The private label securities portfolio (comprised of 127 bonds with a market value of $477.5 million) performed well in the first quarter of 2010, evidenced by a $4.2 million (net of taxes) improvement in unrealized gains in the portfolio.  Of the 28 bonds downgraded below AAA since the start of the credit cycle, none were downgraded below AAA during the first quarter of 2010 and only two were downgraded below AAA in the fourth quarter of 2009.  The Company continues to stress test downgraded bonds using independent models quarterly.  First quarter 2010 stress testing projected losses of only $215,000 (24 basis points of loss) in a "housing depression" scenario (an additional 15% decline in housing prices over the next 24-month horizon).  The Company recorded no other-than-temporary impairment (OTTI) during the first quarter of 2010, and the $86,000 of OTTI loss recognized during the fourth quarter of 2009 represents the Bank's only OTTI charge since the start of the credit cycle in 2008.  

Noninterest income

During the first quarter of 2010, the Company earned noninterest income of $11.1 million, a decrease of $794,000 or 7%, compared to the fourth quarter of 2009.  Contributing to this decrease were declines of $238,000 in securities gains as the Company did not sell securities during the first quarter of 2010 and $199,000 less in loan fees from 1st Reverse Financial Services, LLC (1st Reverse) as its wind-down was completed in the fourth quarter of 2009.  Additionally the Company experienced a $508,000 decrease in deposit service charges, mostly from seasonal fluctuations.
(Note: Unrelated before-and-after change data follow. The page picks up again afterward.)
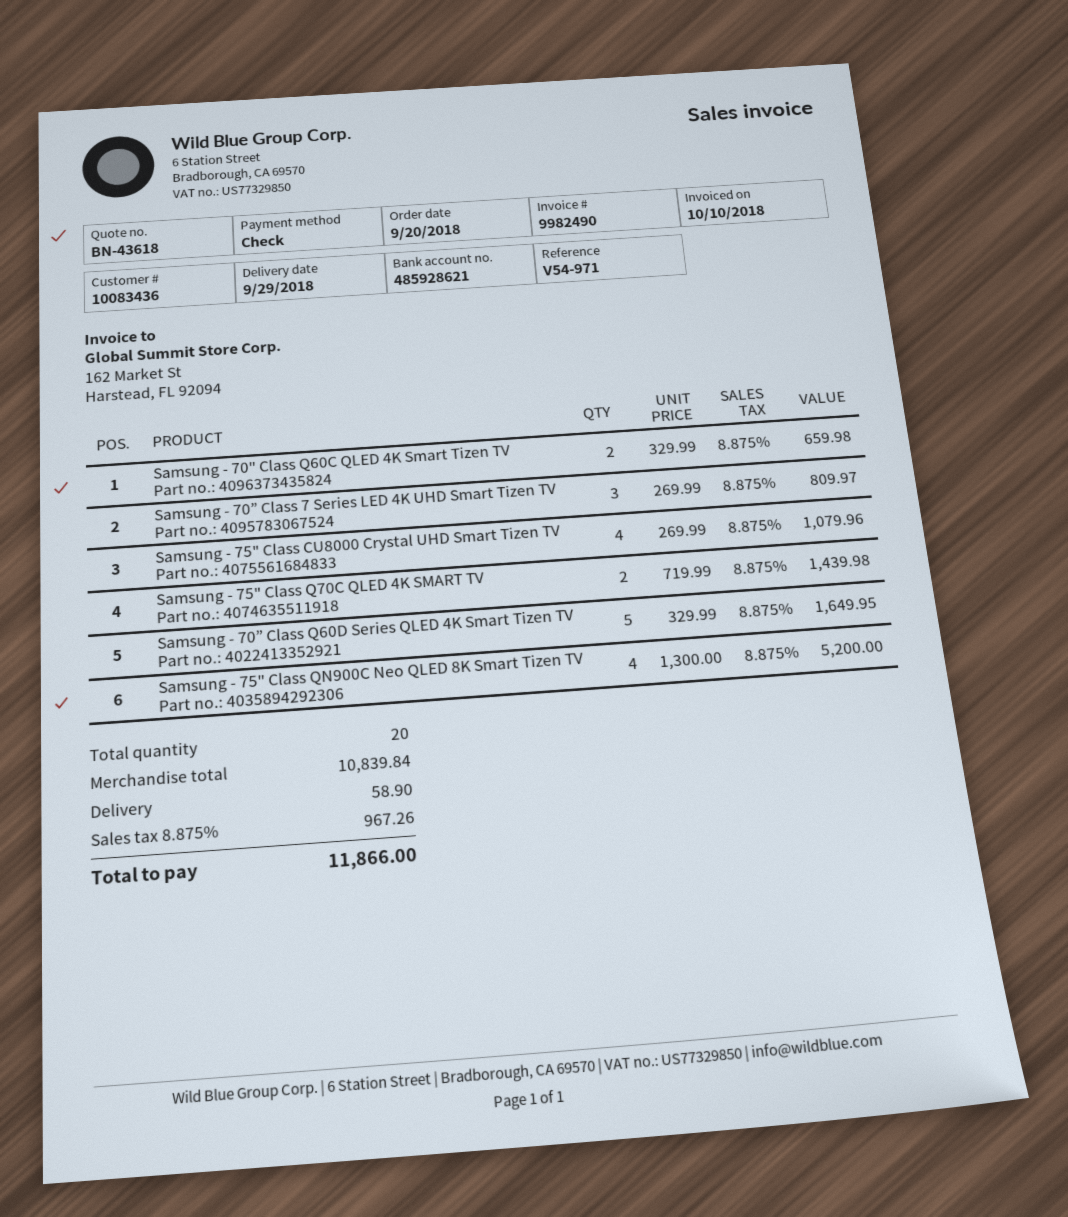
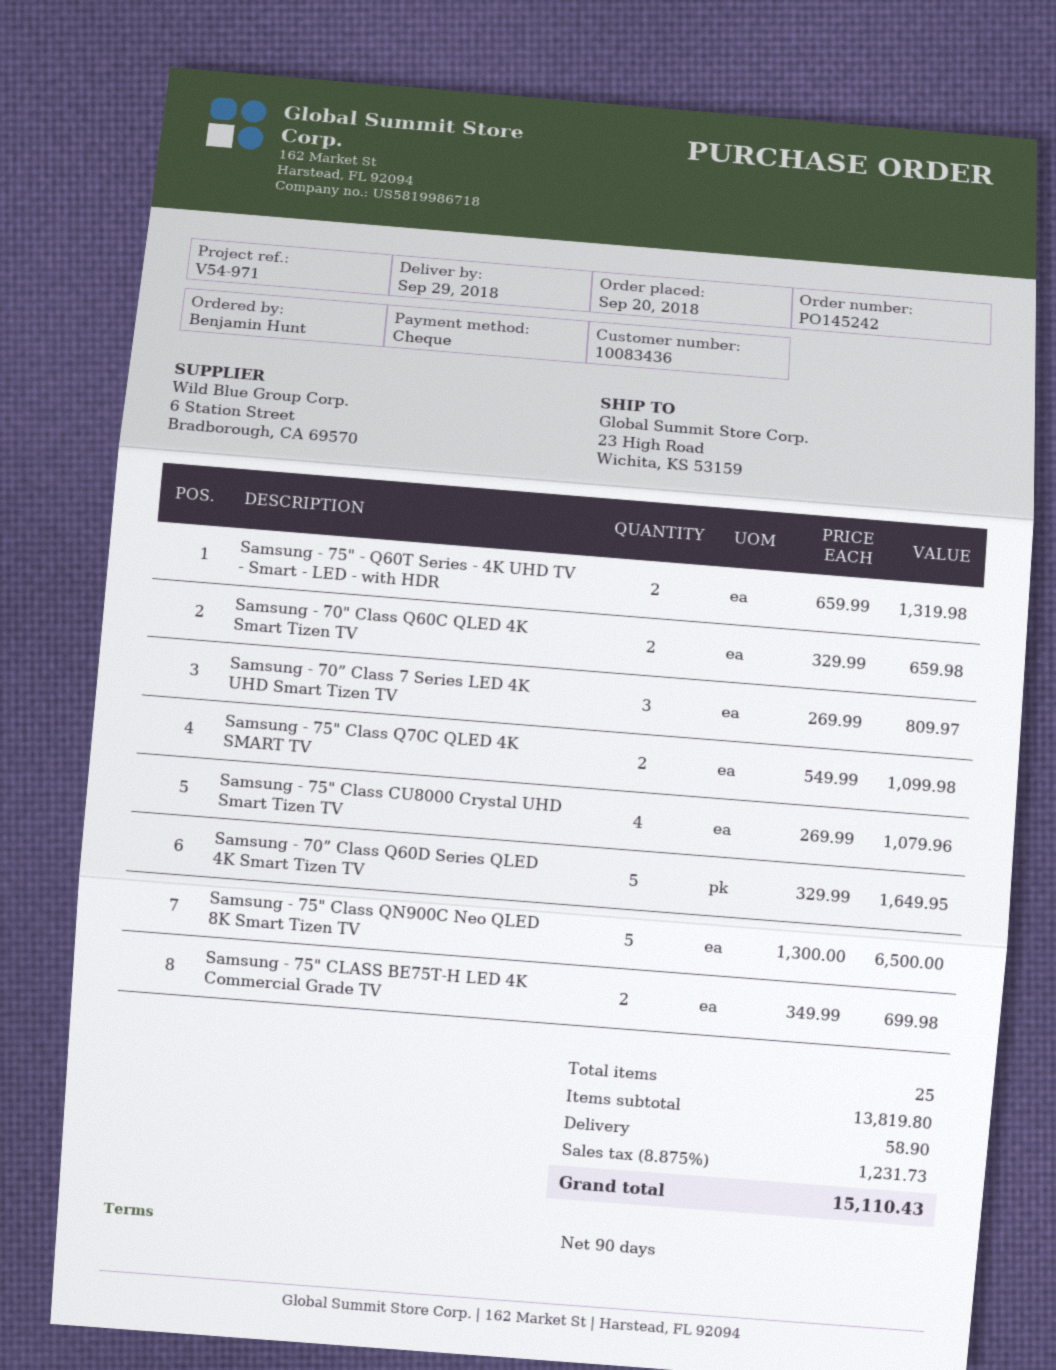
Samsung - 75" Class Q70C QLED 4K SMART TV: 2 x 719.99 = 1439.98 -> 2 x 549.99 = 1099.98
Samsung - 75" Class QN900C Neo QLED 8K Smart Tizen TV: 4 x 1300.00 = 5200.00 -> 5 x 1300.00 = 6500.00
Samsung - 75" - Q60T Series - 4K UHD TV - Smart - LED - with HDR: none -> 2 x 659.99 = 1319.98
Samsung - 75" CLASS BE75T-H LED 4K Commercial Grade TV: none -> 2 x 349.99 = 699.98
total quantity: 20 -> 25
subtotal: 10839.84 -> 13819.80
tax: 8.875% = 967.26 -> 8.875% = 1231.73
total: 11866.00 -> 15110.43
Noninterest income was essentially flat in comparison to the first quarter of 2009.  The aforementioned wind-down of 1st Reverse resulted in $556,000 less loan fees in comparison to the same period of 2009.  In addition, as stated above, the Company did not sell any securities during the first quarter of 2010, compared to gains of $423,000 during the first quarter of 2009.  Mostly offsetting these decreases was a $668,000 increase in credit/debit card and ATM income reflecting increased bailment fees from Cash Connect.  

Noninterest expense  

Noninterest expense for the first quarter of 2010 totaled $29.6 million, or a $2.0 million increase from the fourth quarter of 2009.  Adjusted for niche businesses (discussed further below), noninterest expenses decreased $1.6 million compared to the fourth quarter of 2009.  This decrease is mainly due to lower write-downs of REO and other credit related costs, which decreased by $1.4 million during the first quarter of 2010 compared to the fourth quarter of 2009.  In addition, professional fees decreased during the first quarter of 2010 due primarily to $737,000 less in consulting expense accruals for the Company's Creative Opportunities for Revenues and Expenses (CORE) efficiency program.  
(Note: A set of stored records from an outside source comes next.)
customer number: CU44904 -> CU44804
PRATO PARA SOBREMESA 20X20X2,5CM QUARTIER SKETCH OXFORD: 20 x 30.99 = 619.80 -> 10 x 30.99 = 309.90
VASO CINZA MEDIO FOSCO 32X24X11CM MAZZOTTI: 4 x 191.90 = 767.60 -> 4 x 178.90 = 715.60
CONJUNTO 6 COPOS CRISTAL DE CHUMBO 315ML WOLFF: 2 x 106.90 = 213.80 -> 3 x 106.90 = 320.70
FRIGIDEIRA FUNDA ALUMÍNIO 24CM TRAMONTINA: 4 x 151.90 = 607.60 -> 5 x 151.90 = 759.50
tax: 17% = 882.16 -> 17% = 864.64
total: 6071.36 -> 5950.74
Noninterest expense for the first quarter increased $5.3 million from the first quarter of 2009.  Adjusted for niche businesses, noninterest expenses increased $1.8 million, or 8% compared to last year.  This increase was partly due to additional write-downs on REO of $457,000 compared to the first quarter of 2009 and $438,000 of consulting expense during the first quarter of 2010 related to the CORE efficiency program.  The remainder of the increase is due to growth in the Company's banking franchise, including the addition of two new branches and the renovation/relocation of three branches during the past twelve months and the addition of several senior-level Associates in the second half of 2009 to support growth and credit administration.  

Capital management

The Company's capital grew by $4.7 million from December 31, 2009 levels.  The Bank's core capital ratio of 8.55%, Tier 1 capital ratio of 11.07% and total risk-based capital ratio of 12.33%, all are substantially in excess of "well-capitalized" regulatory benchmarks, the regulator's highest capital rating.  Additionally, the Parent Company holds $30 million of funds, mostly from the $25 million common equity raised in the third quarter of 2009, which support the Parent Company's cash needs and can be contributed as capital to the Bank to support its balance sheet and growth, or the repayment of Capital Purchase Plan (CPP) funds.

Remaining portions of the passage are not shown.